After 10,477 professors said no to their offer, they still refused to negotiate. Why? What could they possibly expect to happen? Had they resigned themselves to the fact that the semester was lost and they would cancel all the remaining classes and issue tuition refunds?
No. They knew legislation and binding arbitration was coming… within five hours. You see, there was nothing for them to gain by bargaining. This seems to imply it was the plan all along.
All through the summer months, all through the fall, all through the weeks on strike, there was always legislation and arbitration at the end — no need to bargain, no need to work to get students back in class. Just bide your time and wait on the government to act.
Some good came out of it
But you know, there is some good that came from this: as a faculty member, I feel more connected to my colleagues than I ever was before. I got a chance to picket at different colleges and different campuses and meet faculty I’ve never met before and really talk to faculty I already knew, but hadn’t ever had the chance to get to know personally. And we connected. And we organized. And we rallied. And we taught each other and learned from each other, about the real issues we face in classrooms every day.
And we are more vigilant of those issues, and more mobilized to effect change than ever before. And that’s got to be good for the 500,000 of our future leaders and labour force who we will be back in the classrooms with tomorrow.
And while I’m glad to be back with my students, but even just the speed at which the government rushed through legislation and the speed at which the colleges are bringing students back to the classroom, despite the amount of work that needs to be done by faculty and department chairs before then, and the two business days’ notice they promised, demonstrates how out of touch with the issues the government and CEC truly are and emphasizes their true motivation in all of this.
Because here’s an important number everyone is well aware of:
- 2018 — the year Kathleen Wynne is up for re-election.
I’m curious to see what story those numbers will tell… and which stories they will generate. But in the meantime, here’s one more important number you’ve probably heard already:
- $5,000 — the amount of money the colleges claim that OPSEU asked for per member.

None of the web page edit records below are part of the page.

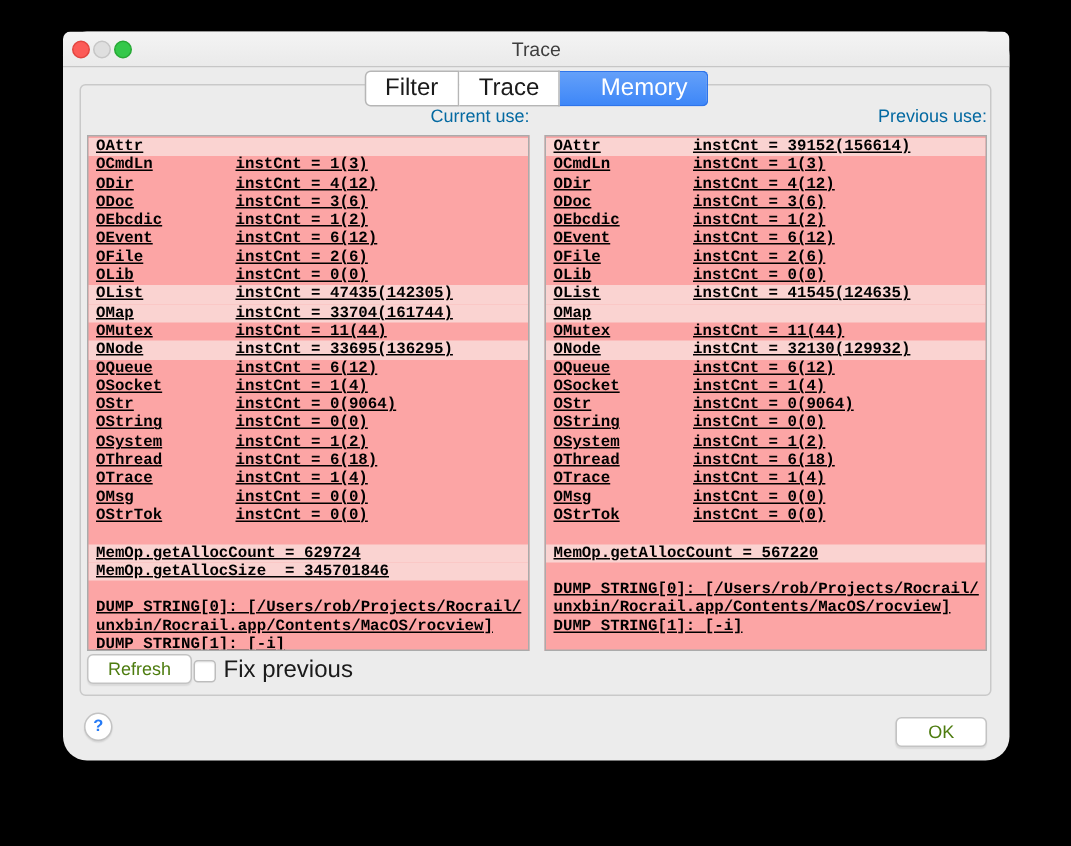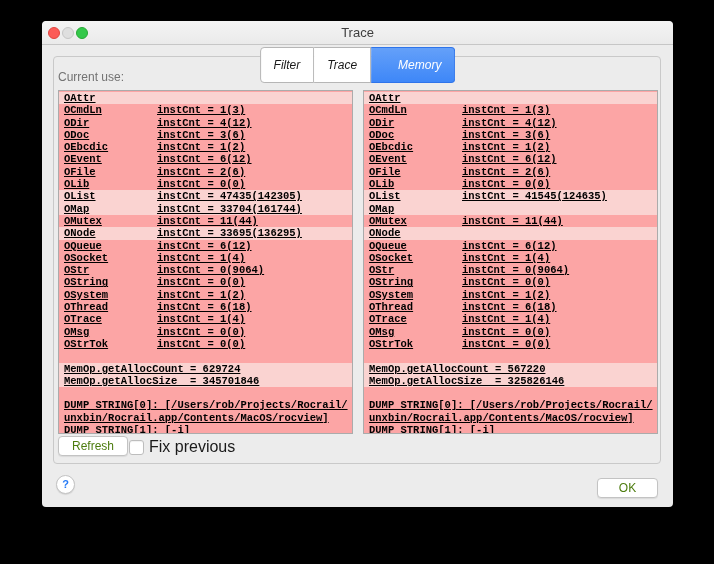--- a/index.html
+++ b/index.html
@@ -12,7 +12,7 @@
   .window{
     position:absolute;left:42px;top:21px;width:631px;height:486px;
     background:var(--window_bg,#ececec);
-    border-radius:4px;
+    border-radius:16px;
     box-shadow:0 12px 28px rgba(0,0,0,.55), 0 0 1px rgba(0,0,0,.9);
   }
   

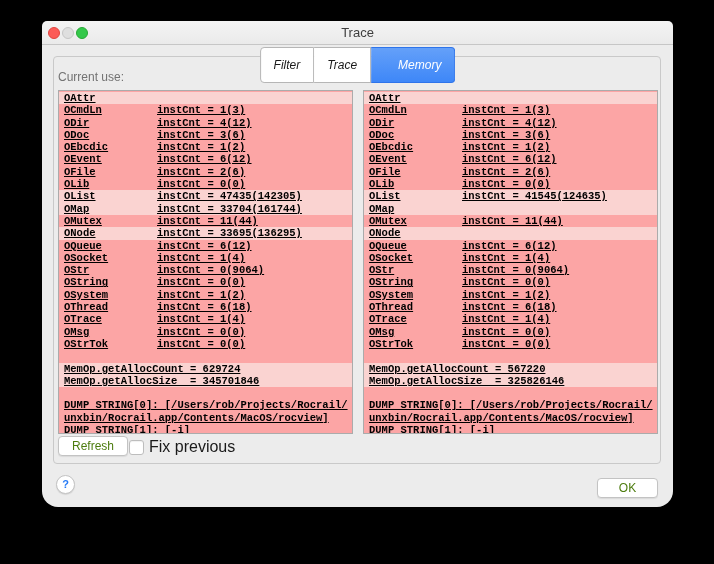--- a/index.html
+++ b/index.html
@@ -37,11 +37,10 @@
   }
   .seg{
     font-family:"Liberation Sans", sans-serif;
-    font-size:12px;color:#1a1a1a;background:#fff;
+    font-size:16px;color:#1a1a1a;background:#fff;
     border:1px solid #b6b6b6;border-left:none;
-    height:36px;line-height:18px;padding:0 13px;margin:0;
+    height:24px;line-height:18px;padding:0 13px;margin:0;
     cursor:default;
-    font-style:italic;
   }
   .seg:first-child{border-left:1px solid #b6b6b6;border-radius:4px 0 0 4px;}
   .seg:last-child{border-radius:0 4px 4px 0;padding-left:27px;}

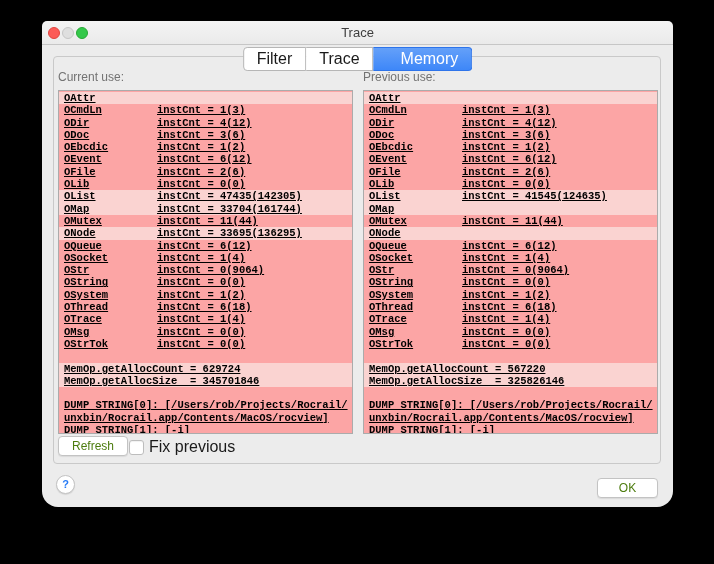--- a/index.html
+++ b/index.html
@@ -54,8 +54,8 @@
     border:1px solid #c9c9c9;border-radius:4px;background:var(--window_bg,#ececec);
   }
   .col-heading{
-    position:absolute;top:13px;width:295px;text-align:left;
-    font-size:12px;color:#737373;
+    position:absolute;top:13px;width:295px;text-align:right;
+    font-size:12px;color:#0369a1;
   }
   .col-heading.left{left:4px;}
   .col-heading.right{left:309px;}

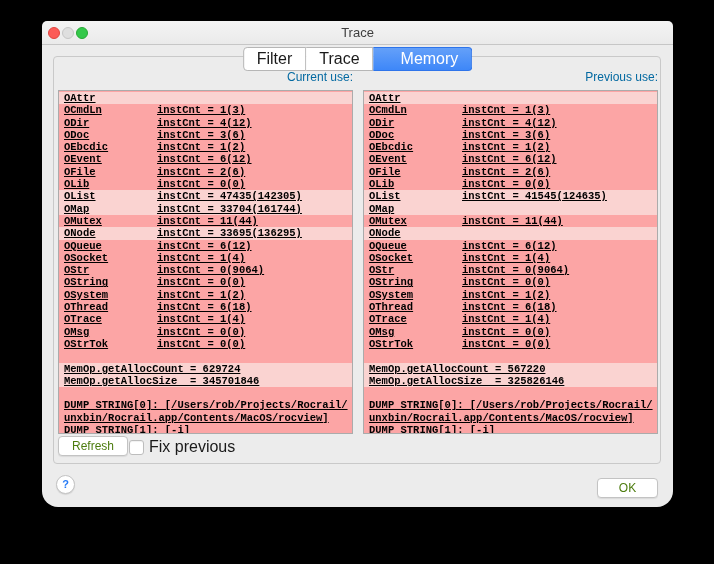--- a/index.html
+++ b/index.html
@@ -292,6 +292,7 @@
 
         <div class="row hl">
           <span class="cell name">OAttr</span>
+          <span class="cell value">instCnt = 39152(156614)</span>
           
         </div>
 

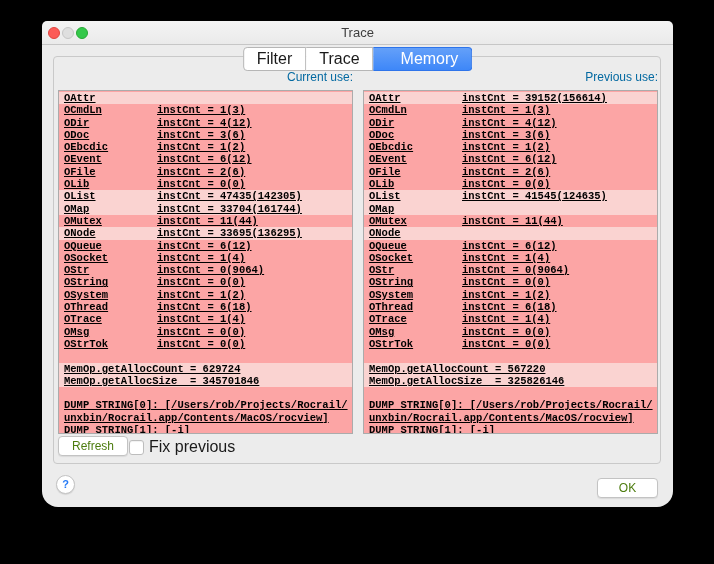--- a/index.html
+++ b/index.html
@@ -357,6 +357,7 @@
 
         <div class="row hl">
           <span class="cell name">ONode</span>
+          <span class="cell value">instCnt = 32130(129932)</span>
           
         </div>
 

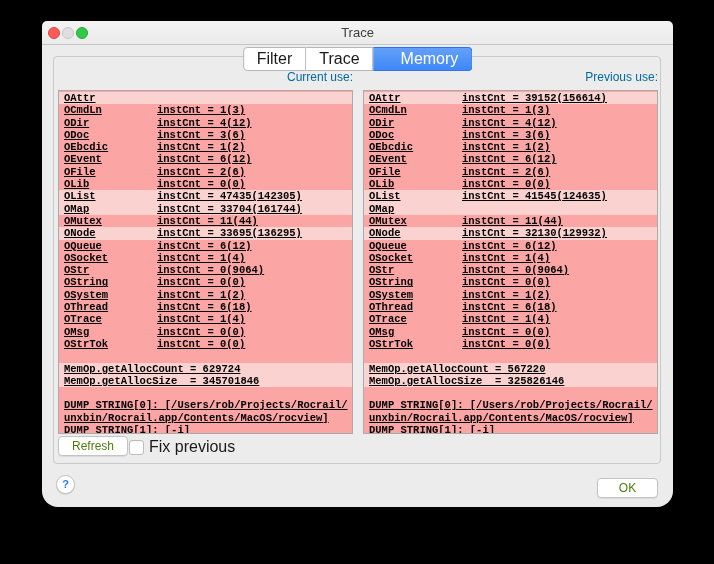--- a/index.html
+++ b/index.html
@@ -427,11 +427,6 @@
           <span class="cell text">MemOp.getAllocCount = 567220</span>
         </div>
 
-        <div class="row hl">
-          
-          
-          <span class="cell text">MemOp.getAllocSize  = 325826146</span>
-        </div>
 
         <div class="row">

That one’s just made up, plain and simple. I’ve looked at that every way I can and can’t figure it out. The two weeks’ salary I mentioned above would amount to far less than that for every professor on the grid, and less than half for those at the bottom — somewhere between $2,300 and $4,100. And again, remember that requested number already represents about half of the pay for the work they want us to make up, which we haven’t (and likely won’t) be paid for. But $5,000? Even I can’t make the math work on that one.